Archips mimicus

Scientific classification
- Kingdom: Animalia
- Phylum: Arthropoda
- Clade: Pancrustacea
- Class: Insecta
- Order: Lepidoptera
- Family: Tortricidae
- Genus: Archips
- Species: A. mimicus
- Binomial name: Archips mimicus Walsingham, in Swinhoe, 1900
- Synonyms: Cacoecia epicyrta Meyrick, 1905; Archips mimica; Archips epicyrta;

= Archips mimicus =

- Authority: Walsingham, in Swinhoe, 1900
- Synonyms: Cacoecia epicyrta Meyrick, 1905, Archips mimica, Archips epicyrta

Species of moth

Archips mimicus is a species of moth of the family Tortricidae first described by Lord Walsingham in 1900. It is found in India, Sri Lanka and Malaysia. In the Catalogue of Life, the species is considered as a synonym of Archips dispilana.

==Biology==
It is superficially similar to Archips eupatris.
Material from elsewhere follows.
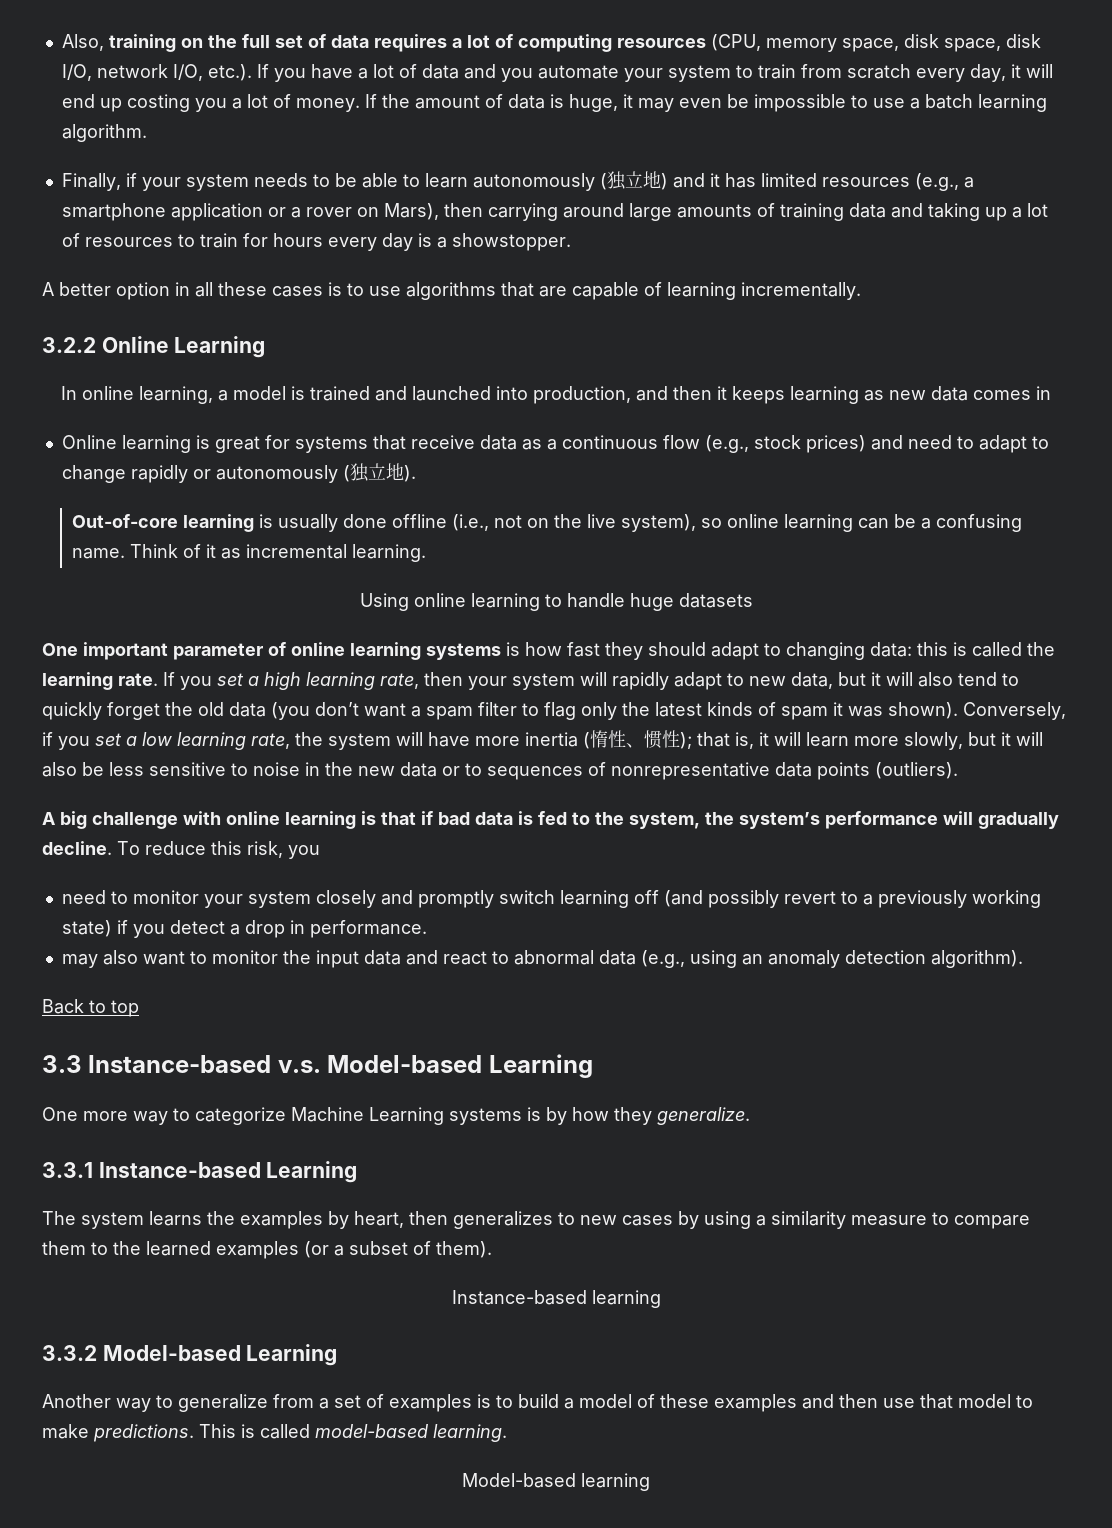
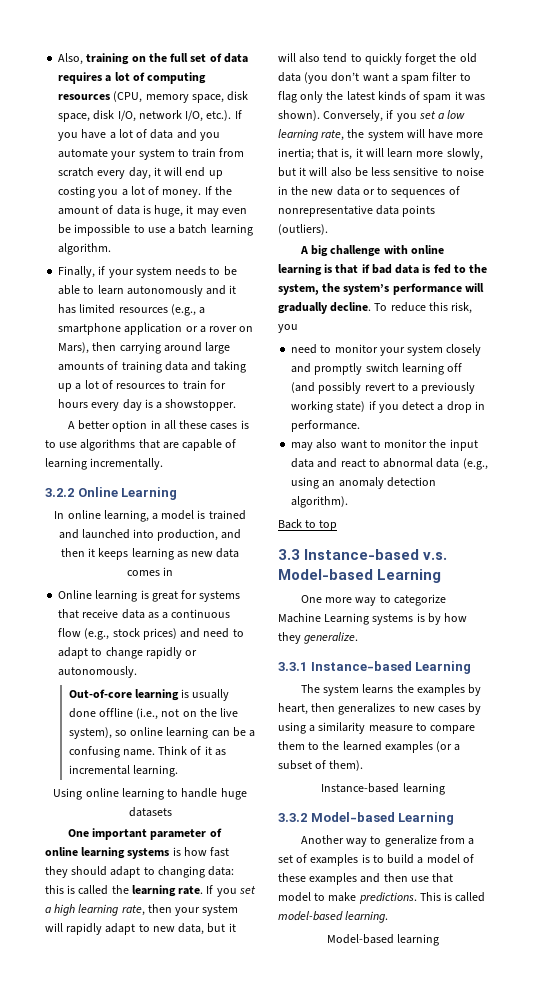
[599,171,668,190] (独立地) -> (203, 291) none
[215,463,416,483] autonomously (独立地). -> [58,666,138,678] autonomously.
[525,730,692,749] inertia (惰性、惯性); -> [278,148,314,160] inertia;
The larvae feed on Morus, Nephelium lappaceum, Peltophorum, Piper, Prunus, Psidium guajava, Renanthera coccinea, Theobroma cacao, Uncaria gambir, Amherstia nobilis, Bouea macrophylla, Camellia sinensis, Capsicum, Citrus, Coffea liberica, Dalbergia sissoo, Duranta, Glycine max, Indigofera zollingeriana and Lantana species (including Lantana camara).